Problem statement: Reproduce exactly only the lines from the line that holds "the ACK element." to the line that holds "Assessment (EA) of", inclusive, in the listing below, and please leave out every picture.

Records for this exercise:
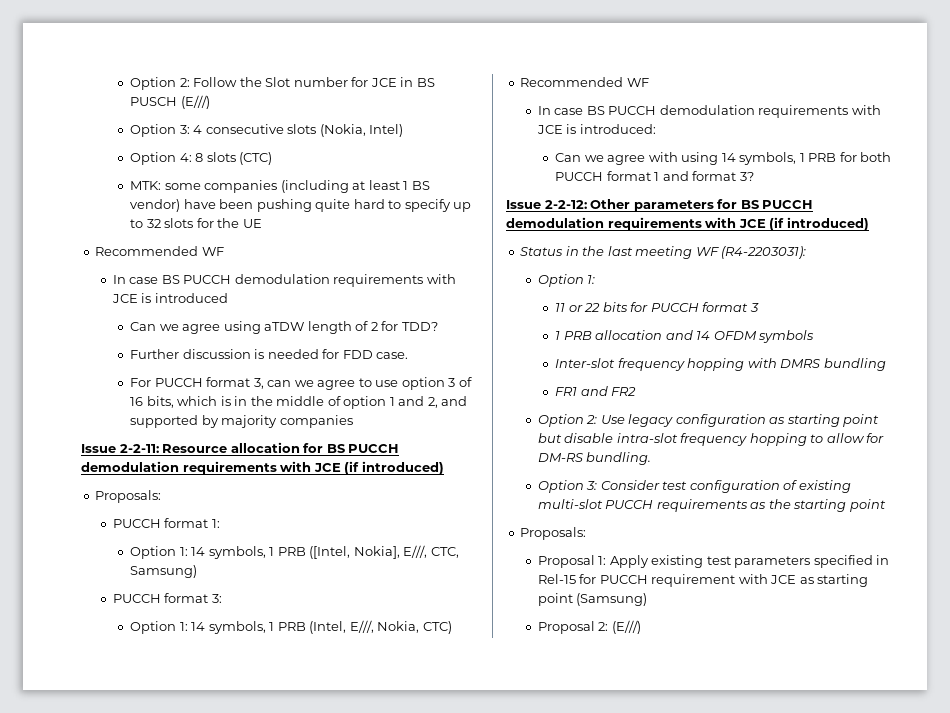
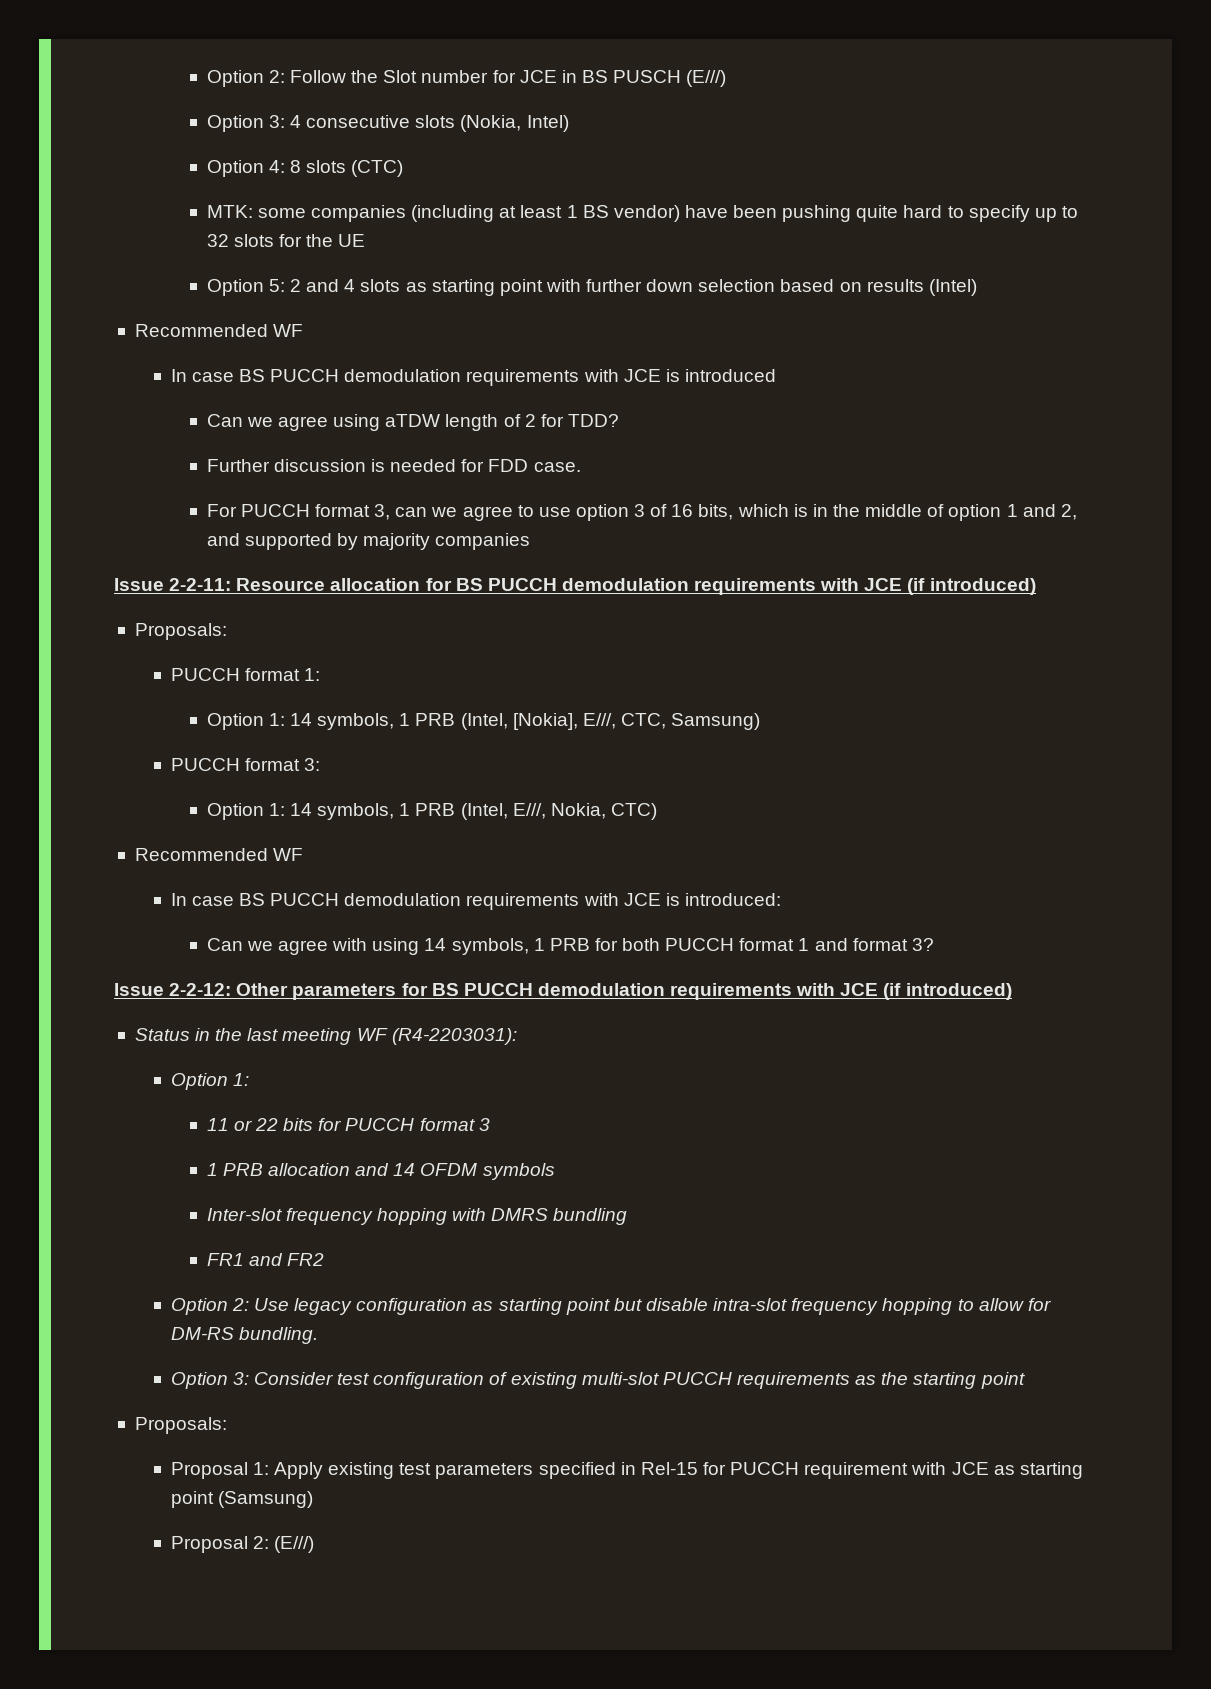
+ Option 5: 2 and 4 slots as starting point with further down selection based on results (Intel)
- Option 1: 14 symbols, 1 PRB ([Intel, Nokia], E///, CTC, Samsung)
+ Option 1: 14 symbols, 1 PRB (Intel, [Nokia], E///, CTC, Samsung)

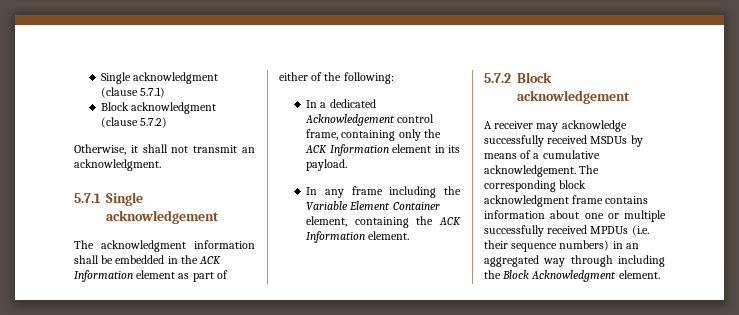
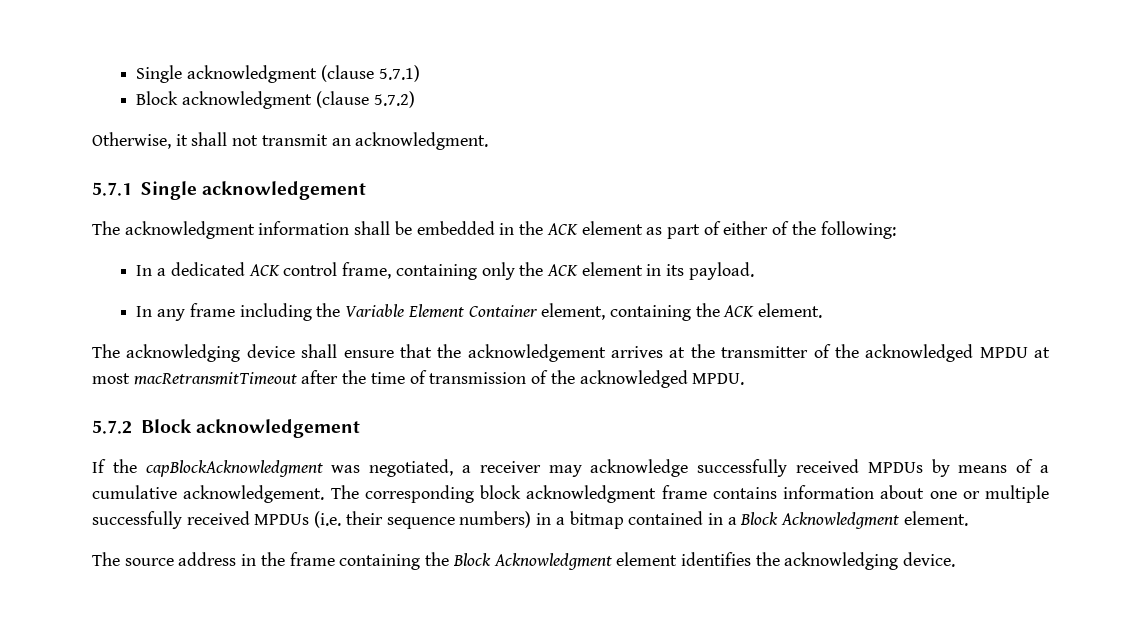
- The acknowledgment information shall be embedded in the ACK Information element as part of either of the following:
+ The acknowledgment information shall be embedded in the ACK element as part of either of the following:
- In a dedicated Acknowledgement control frame, containing only the ACK Information element in its payload.
+ In a dedicated ACK control frame, containing only the ACK element in its payload.
- In any frame including the Variable Element Container element, containing the ACK Information element.
+ In any frame including the Variable Element Container element, containing the ACK element.
+ The acknowledging device shall ensure that the acknowledgement arrives at the transmitter of the acknowledged MPDU at most macRetransmitTimeout after the time of transmission of the acknowledged MPDU.
  5.7.2 Block acknowledgement
- A receiver may acknowledge successfully received MSDUs by means of a cumulative acknowledgement.
+ If the capBlockAcknowledgment was negotiated, a receiver may acknowledge successfully received MPDUs by means of a cumulative acknowledgement.
- The corresponding block acknowledgment frame contains information about one or multiple successfully received MPDUs (i.e. their sequence numbers) in an aggregated way through including the Block Acknowledgment element.
+ The corresponding block acknowledgment frame contains information about one or multiple successfully received MPDUs (i.e. their sequence numbers) in a bitmap contained in a Block Acknowledgment element.
+ The source address in the frame containing the Block Acknowledgment element identifies the acknowledging device.

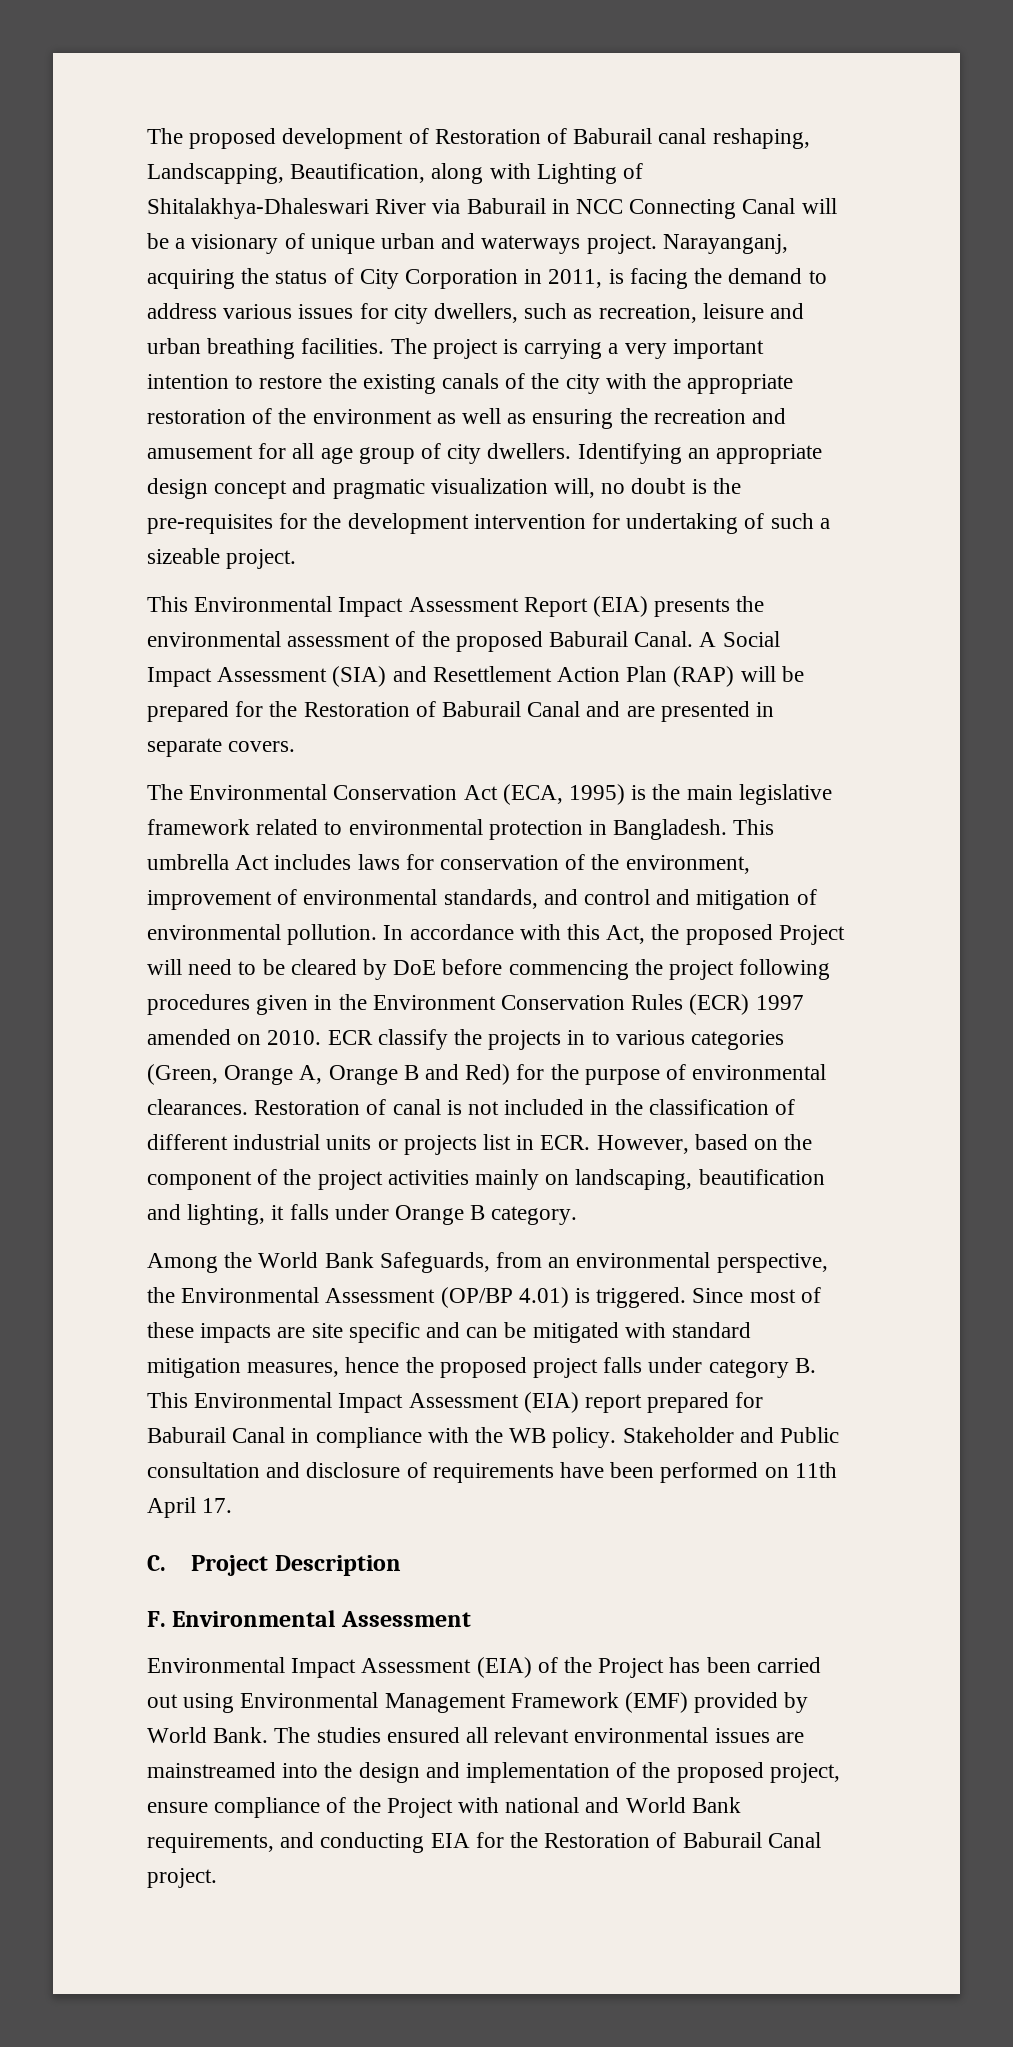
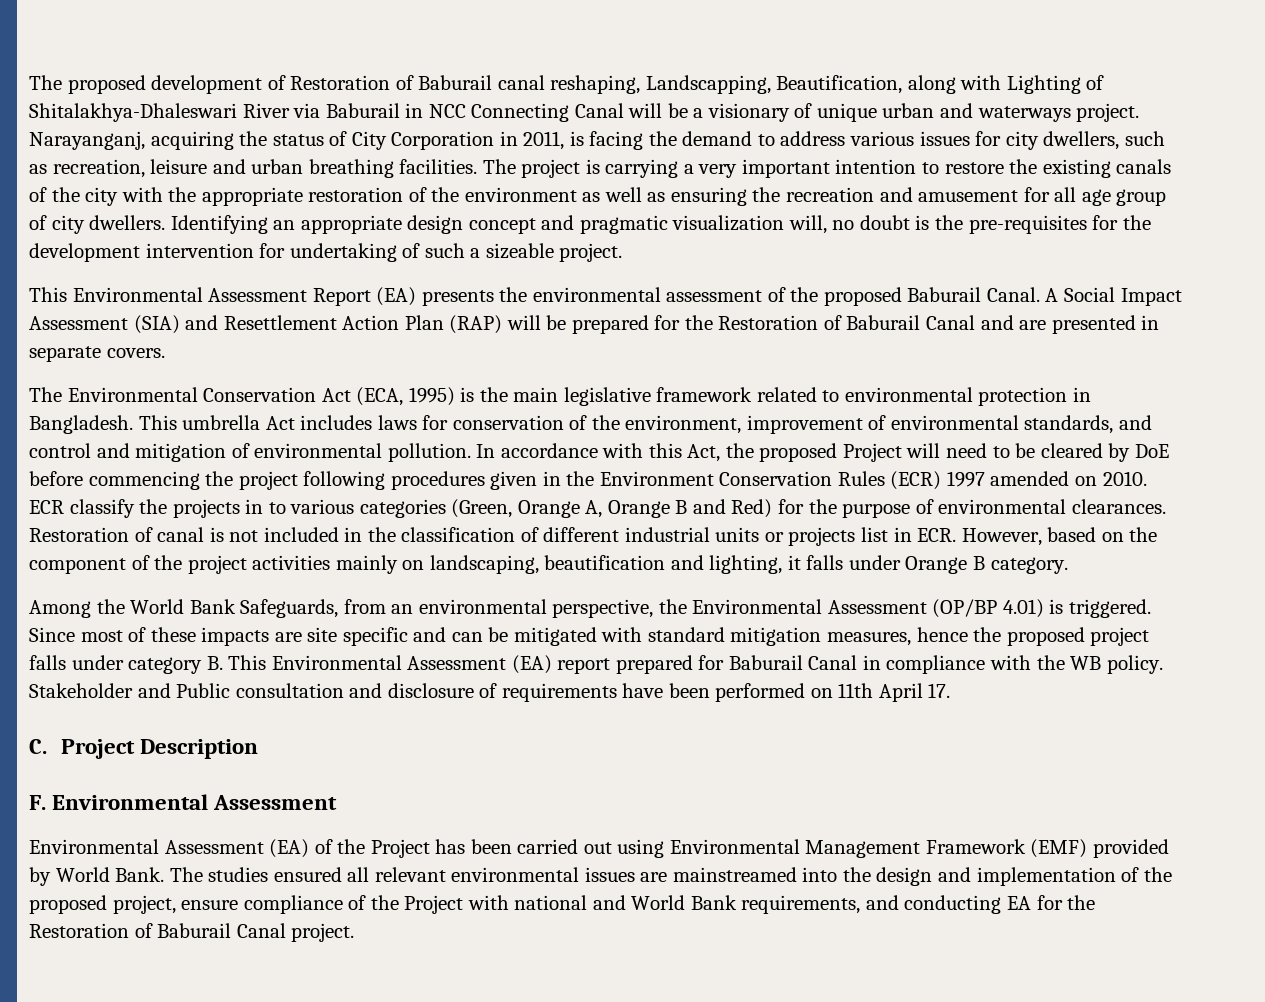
- This Environmental Impact Assessment Report (EIA) presents the environmental assessment of the proposed Baburail Canal.
+ This Environmental Assessment Report (EA) presents the environmental assessment of the proposed Baburail Canal.
- Since most of these impacts are site specific and can be mitigated with standard mitigation measures, hence the proposed project falls under category B. This Environmental Impact Assessment (EIA) report prepared for Baburail Canal in compliance with the WB policy.
+ Since most of these impacts are site specific and can be mitigated with standard mitigation measures, hence the proposed project falls under category B. This Environmental Assessment (EA) report prepared for Baburail Canal in compliance with the WB policy.
- Environmental Impact Assessment (EIA) of the Project has been carried out using Environmental Management Framework (EMF) provided by World Bank.
+ Environmental Assessment (EA) of the Project has been carried out using Environmental Management Framework (EMF) provided by World Bank.
- The studies ensured all relevant environmental issues are mainstreamed into the design and implementation of the proposed project, ensure compliance of the Project with national and World Bank requirements, and conducting EIA for the Restoration of Baburail Canal project.
+ The studies ensured all relevant environmental issues are mainstreamed into the design and implementation of the proposed project, ensure compliance of the Project with national and World Bank requirements, and conducting EA for the Restoration of Baburail Canal project.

Solution to the exercise:
+ In any frame including the Variable Element Container element, containing the ACK element.
+ The acknowledging device shall ensure that the acknowledgement arrives at the transmitter of the acknowledged MPDU at most macRetransmitTimeout after the time of transmission of the acknowledged MPDU.
  5.7.2 Block acknowledgement
- A receiver may acknowledge successfully received MSDUs by means of a cumulative acknowledgement.
+ If the capBlockAcknowledgment was negotiated, a receiver may acknowledge successfully received MPDUs by means of a cumulative acknowledgement.
- The corresponding block acknowledgment frame contains information about one or multiple successfully received MPDUs (i.e. their sequence numbers) in an aggregated way through including the Block Acknowledgment element.
+ The corresponding block acknowledgment frame contains information about one or multiple successfully received MPDUs (i.e. their sequence numbers) in a bitmap contained in a Block Acknowledgment element.
+ The source address in the frame containing the Block Acknowledgment element identifies the acknowledging device.

- This Environmental Impact Assessment Report (EIA) presents the environmental assessment of the proposed Baburail Canal.
+ This Environmental Assessment Report (EA) presents the environmental assessment of the proposed Baburail Canal.
- Since most of these impacts are site specific and can be mitigated with standard mitigation measures, hence the proposed project falls under category B. This Environmental Impact Assessment (EIA) report prepared for Baburail Canal in compliance with the WB policy.
+ Since most of these impacts are site specific and can be mitigated with standard mitigation measures, hence the proposed project falls under category B. This Environmental Assessment (EA) report prepared for Baburail Canal in compliance with the WB policy.
- Environmental Impact Assessment (EIA) of the Project has been carried out using Environmental Management Framework (EMF) provided by World Bank.
+ Environmental Assessment (EA) of the Project has been carried out using Environmental Management Framework (EMF) provided by World Bank.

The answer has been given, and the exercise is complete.